Pendampingan dalam meningkatkan kecerdasan spiritual para suster yunior diharapkan terus bertumbuh dan berkembang menuju kematangan rohani atau sering disebut keseimbangan rohani. Manusia memiliki intelektual, rasa atau emosi dan sosial yang diangkat melalui kesadaran diri menjadi kemampuan jiwa dan diharapkan semakin tumbuh dan berkembang dalam kecerdasan spiritual, kecerdasan intelektual, kecerdasan rasa atau emosi dan kecerdasan sosial. Para suster juga diajak untuk sadar dan tahu dengan cerdas akan kemampuan yang ada dalam dirinya karena daya kerja jiwa. Karena jiwa berhadapan dengan yang Ilahi yakni firman Allah yang membantu manusia untuk menyimpan, merenungkan dan menghayati hidup dalam kesehariannya. Hal ini menunjukkan pula bahwa jiwa memiliki kemampuan ingatan dan imajinasi sehingga mampu menghayati hidup. Daya jiwa manusia terdiri dari kemampuan kehendak, pikiran dan rasa sehingga diharapkan mampu membuat pilihan dan penegasan dalam hidup (Darminta, 2006b: 62).

Para suster sebagai religius muda sebagai manusia rohani memiliki tiga dimensi dalam hidup yang berperan dalam menghayati hidup panggilannya yaitu; kesadaran, intuisi dan pemberian diri. Kesadaran rohani merupakan kemampuan untuk membedakan mana yang baik dan mana yang buruk, benar atau salah secara merdeka dan langsung atau spontan bukan dipengaruhi oleh pengetahuan yang kita pelajari. Intuisi rohani merupakan kemampuan untuk merasa secara rohani yang tidak tergantung dari pengaruh dari luar. Melalui intuisi rohani akan menolong seorang religius untuk mengenal kehendak Allah dalam hidupnya dan disatu sisi pikiran manusia membantu untuk memahami. Maka para suster juga diajak untuk sungguh mendengarkan suara hati dan ajaran intuisi. Dengan demikian setelah manusia menyadari akan kemampuan membedakan mana yang baik-benar dan yang terbaik dan benar serta mengenal intuisi akan kehendak Allah, ia akan memiliki keberanian untuk memberikan diri yang merupakan kekuatan jiwa, dan hidup hanya berpusat kepada Allah.

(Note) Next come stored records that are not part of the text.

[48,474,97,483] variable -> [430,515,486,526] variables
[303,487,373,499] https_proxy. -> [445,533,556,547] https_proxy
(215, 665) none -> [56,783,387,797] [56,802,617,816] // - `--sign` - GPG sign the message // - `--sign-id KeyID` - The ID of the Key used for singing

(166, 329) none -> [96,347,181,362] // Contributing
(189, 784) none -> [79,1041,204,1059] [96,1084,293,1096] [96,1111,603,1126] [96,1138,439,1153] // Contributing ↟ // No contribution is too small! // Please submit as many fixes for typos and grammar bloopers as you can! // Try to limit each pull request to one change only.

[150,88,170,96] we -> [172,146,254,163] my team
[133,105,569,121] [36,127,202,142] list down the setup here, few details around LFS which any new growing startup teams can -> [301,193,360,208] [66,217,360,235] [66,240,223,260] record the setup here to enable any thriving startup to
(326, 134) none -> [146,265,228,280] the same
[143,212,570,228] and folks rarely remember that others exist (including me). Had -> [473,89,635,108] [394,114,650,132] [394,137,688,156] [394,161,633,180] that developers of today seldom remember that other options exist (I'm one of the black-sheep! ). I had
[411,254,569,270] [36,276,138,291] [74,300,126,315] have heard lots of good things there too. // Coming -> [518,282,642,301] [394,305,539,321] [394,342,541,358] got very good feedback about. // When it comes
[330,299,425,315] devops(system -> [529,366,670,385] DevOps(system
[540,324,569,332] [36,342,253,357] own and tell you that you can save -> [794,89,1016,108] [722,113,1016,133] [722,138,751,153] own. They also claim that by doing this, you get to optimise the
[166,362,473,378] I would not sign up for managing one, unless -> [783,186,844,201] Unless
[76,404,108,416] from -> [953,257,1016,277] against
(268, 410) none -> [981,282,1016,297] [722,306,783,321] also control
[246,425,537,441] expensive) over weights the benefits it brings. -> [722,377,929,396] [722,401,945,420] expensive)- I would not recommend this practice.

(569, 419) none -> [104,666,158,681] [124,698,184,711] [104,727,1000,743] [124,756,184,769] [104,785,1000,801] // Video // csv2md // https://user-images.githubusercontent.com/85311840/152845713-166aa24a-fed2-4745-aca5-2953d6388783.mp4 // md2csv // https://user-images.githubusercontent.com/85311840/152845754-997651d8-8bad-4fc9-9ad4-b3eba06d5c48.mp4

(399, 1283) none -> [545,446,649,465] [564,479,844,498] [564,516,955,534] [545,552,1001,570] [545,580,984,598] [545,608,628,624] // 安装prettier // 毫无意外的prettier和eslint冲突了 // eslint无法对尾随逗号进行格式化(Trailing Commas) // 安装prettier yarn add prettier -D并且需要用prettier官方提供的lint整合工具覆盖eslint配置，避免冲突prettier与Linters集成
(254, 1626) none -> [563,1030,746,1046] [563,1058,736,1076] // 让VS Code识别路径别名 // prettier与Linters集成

Pada akhirnya manusia dengan kebebasan hati pula mempersembahkan hidupnya untuk memuji, memuliakan dan mengabdi Allah (Darminta, 2006b: 63-64).

Memang tidak mudah dalam mengolah dan membangun hidup rohani, tetapi keyakinan yang mendalam yang dimiliki para suster dan kesetiaan dan ketekunan yang terus-menerus diupayakan semakin menolong para suster untuk tumbuh dalam kematangan rohani. Perkembangan kemampuan daya jiwa; kehendak, pikiran dan rasa, juga dimensi rohani yang terdiri dari: kesadaran, intuisi dan pemberian diri perlu diolah dan dilatih terus menerus. Hal ini sudah tentu dibangun dengan relasi yang mendalam dan kuat dengan Allah dalam hidup

doa, mengingat para suster yunior muda sedang berproses melalui pengalaman jatuh-bangun, pengalaman pergulatan untuk sampai pada kematangan hidup rohani sebagai suster CB (Darminta, 2006b: 65).